In a bittersweet twist, Bryant had also paid tribute to Jordan for ESPN’s wildly popular documentary series The Last Dance—due to premiere last June after the NBA Finals but bumped up to April 2020 to help fill the live-sports void left by the pandemic—in an episode that obviously wasn’t supposed to have to begin with an “In Loving Memory of Kobe Bryant” dedication.
“He’s like my big brother,” Bryant said of Jordan in the show. “I truly hate having discussions about who would win one-on-one, fans saying, ‘Hey, Kobe, you’d beat Michael one on one.’ And I feel like, yo, what you get from me is from him. I don’t get five championships here without him, ’cause he guided me so much, he gave me so much great advice.”
Bryant had just sat down for an interview with the filmmakers weeks before he died.

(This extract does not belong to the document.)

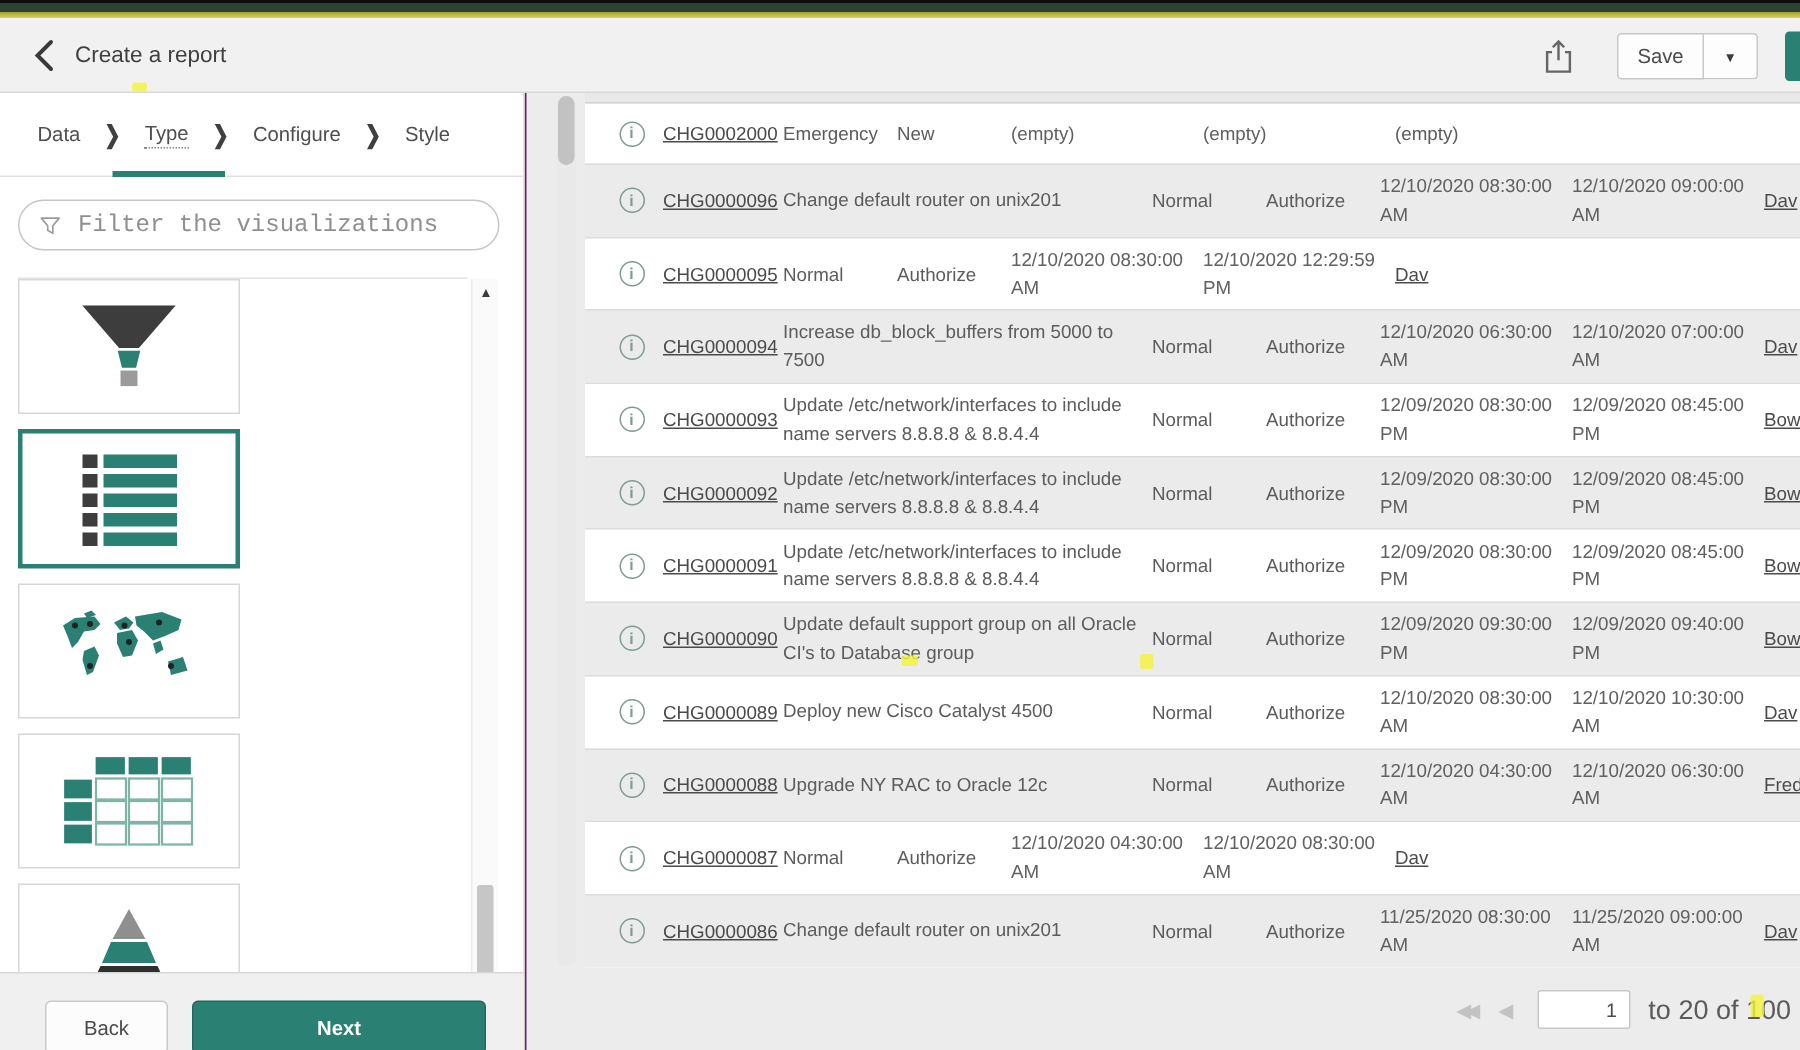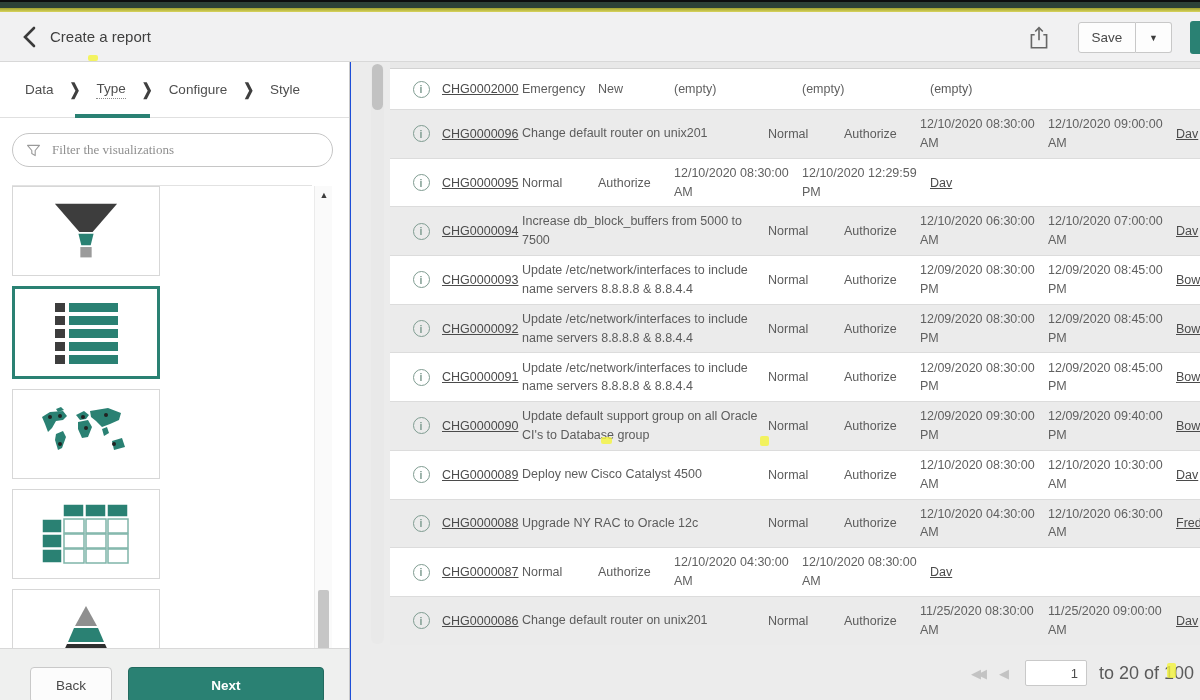"Create a report" .stage { background: #1d4ed8 -> #701a75 }
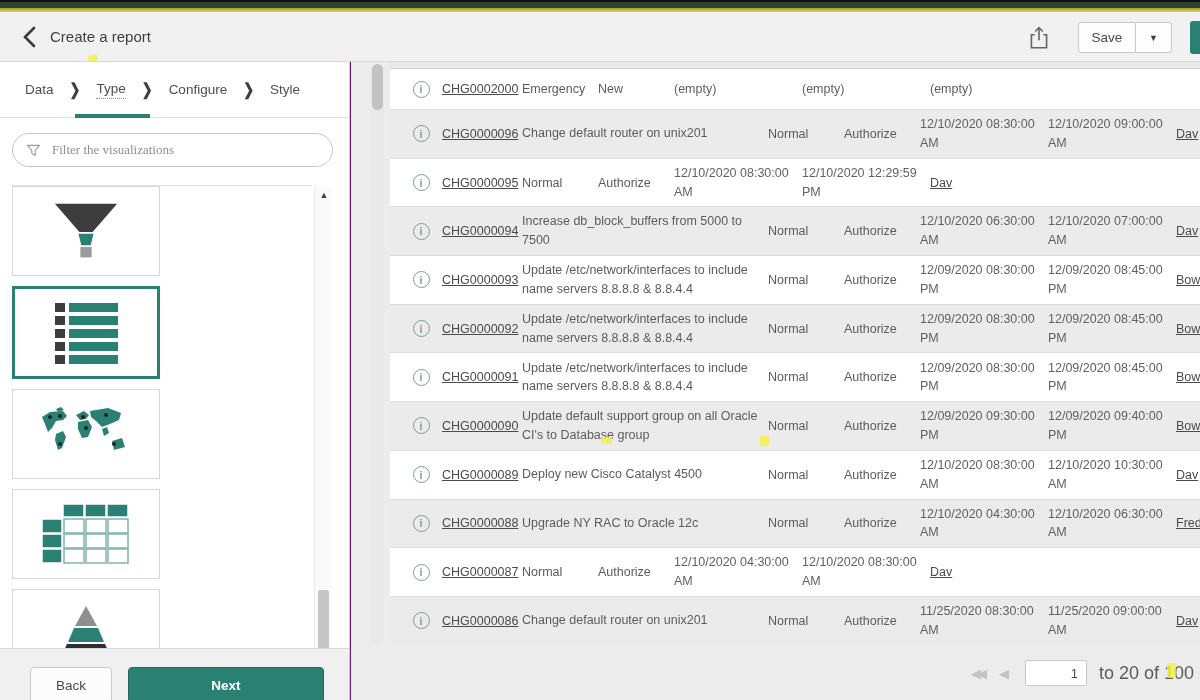"Filter the visualizations" .filter-input { font-family: Liberation Serif, serif -> Liberation Mono, monospace; font-size: 13px -> 16px }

But long before The Last Dance came into focus, the 41-year-old was reportedly very aware of the existence of a treasure trove of Jordan footage shot during the run-up to his sixth and final NBA championship with the Chicago Bulls in 1998.
It’s reasonable to suspect that such knowledge played at least a supporting role in the very private Bryant’s willingness to let cameras document a lot more of his world than they’d been privy to before for the last year of his own career.
As Jordan chuckling (or shaking his head) at old footage shown to him during his own interviews for the series would indicate, sometimes you might miss a few things while you’re living it. And when Bryant hung it up in 2016, somehow 20 years had magically flown by.